Segundo a pesquisa, 70% dos entrevistados atribuíram ao governo de Cristina Kirchner os suplícios econômicos atuais, ao passo que 20% atribuíram responsabilidade ao governo de Mauricio Macri, e os outros 10% consideraram que a responsabilidade é de ambos.
Entre os problemas atuais mais prementes vivenciados pelos argentinos, os principais são: aceleração da inflação de preços, aumento da cotação do dólar após a liberação do câmbio [a Argentina possuía duas taxas de câmbio, uma oficial e uma paralela; leia tudo a respeito aqui], queda dos salários reais e uma possível recessão no primeiro semestre, com um aumento no nível da pobreza.
Quanto a isso, alguns comentários são importantes.
O mesmo periódico El Cronista deu destaque a um estudo da CIFRA [uma espécie de DIEESE argentino] que dizia o seguinte:
... a economia transita em meio a um processo inflacionário que ainda não acabou, e não apenas porque os efeitos da desvalorização cambial ainda não foram completamente transmitidos aos preços do bens, como também porque o governo aboliu os subsídios e aumentou fortemente as tarifas dos serviços públicos.
[...] o estudo da Cifra advertiu sobre "um significativo aumento da pobreza" que, ressaltou, "afetava 19,7% da população no segundo trimestre de 2015 e passou a afetar de 22,1 a 23,3% da população em janeiro de 2016" [...] Isso equivale a entre 1,1 a 1,8 milhão de pessoas que entrarem em situação de pobreza em decorrência do aumento dos preços dos produtos da cesta básica.

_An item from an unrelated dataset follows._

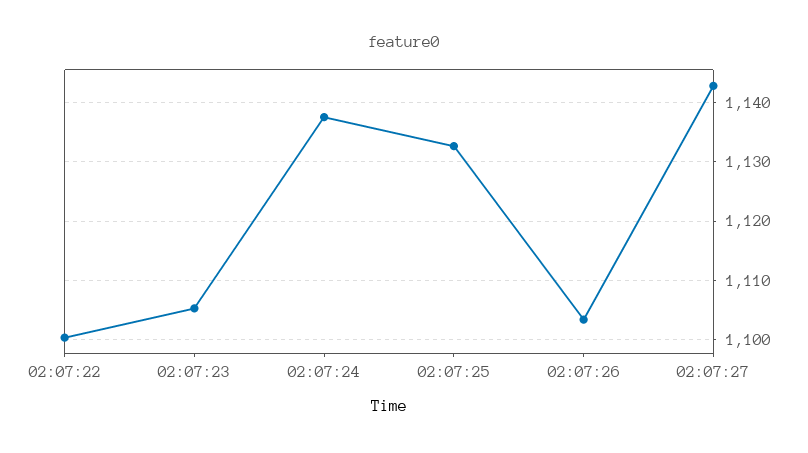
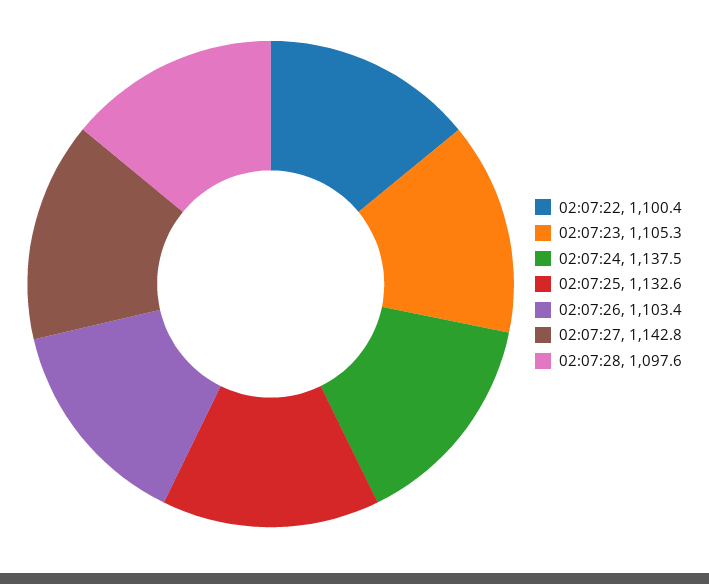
02:07:28: none -> 1097.6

O problema é que o informe em questão se equivoca quanto à sequência dos fatos e, com isso, chega a conclusões errôneas.
A verdade é que não foi a desvalorização cambial e o aumento das tarifas dos serviços públicos o que fizeram aumentar a inflação de preços, mas sim exatamente o contrário: foi a inflação — ou seja, o aumento de preços gerado pelo aumento excessivo da oferta monetária, que triplicou em pouco mais de 3 anos (aumento esse feito pelo governo Kirchner para cobrir os déficits orçamentários do governo) — que desarranjou toda a economia, levando à necessidade de um realinhamento do câmbio e das tarifas dos serviços públicos.

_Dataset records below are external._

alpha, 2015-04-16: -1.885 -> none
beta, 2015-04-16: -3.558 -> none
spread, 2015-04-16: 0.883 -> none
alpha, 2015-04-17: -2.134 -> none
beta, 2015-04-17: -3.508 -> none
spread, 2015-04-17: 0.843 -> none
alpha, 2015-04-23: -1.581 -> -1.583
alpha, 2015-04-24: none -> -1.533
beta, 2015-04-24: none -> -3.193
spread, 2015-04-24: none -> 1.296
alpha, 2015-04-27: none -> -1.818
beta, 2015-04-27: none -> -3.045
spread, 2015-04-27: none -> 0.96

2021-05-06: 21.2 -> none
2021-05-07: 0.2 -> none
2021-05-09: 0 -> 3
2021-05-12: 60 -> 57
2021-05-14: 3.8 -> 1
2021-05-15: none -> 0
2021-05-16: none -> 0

Por algum tempo, o governo pode recorrer a medidas populistas e evitar que esse efeito chegue a todas as áreas da economia impondo controles ad hoc.  E foi isso o que o governo Kirchner fez ao criar uma taxa oficial e artificial para o câmbio (o "cepo" cambial), ao congelar as tarifas dos serviços públicos, e ao determinar — por meio do programa Precios Cuidados — que os supermercados não aumentassem os preços.

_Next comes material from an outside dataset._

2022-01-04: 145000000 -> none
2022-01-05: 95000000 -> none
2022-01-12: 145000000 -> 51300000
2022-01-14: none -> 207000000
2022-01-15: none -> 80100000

No entanto, o que tais programas intervencionistas realmente conseguem lograr é reduzir drasticamente as exportações, desestimular investimentos e acabar com os incentivos para que as empresas produzam cada vez mais e melhores bens e serviços.
Consequentemente, chega-se a uma situação em que a inflação de preços não baixa e a economia não cresce: uma estagflação.
O governo Marci poderia ter optado por deixar tudo como estava, mas isso significaria apenas aprofundar ainda mais tanto a inflação futura quanto a estagnação econômica.  Acima de tudo, o prolongamento de tais intervenções teria gerado ainda mais pobreza — pobreza essa que, aliás, uma pesquisa da Universidad Católica Argentina afirmou ser de elevados 28,7% da população ainda em 2014.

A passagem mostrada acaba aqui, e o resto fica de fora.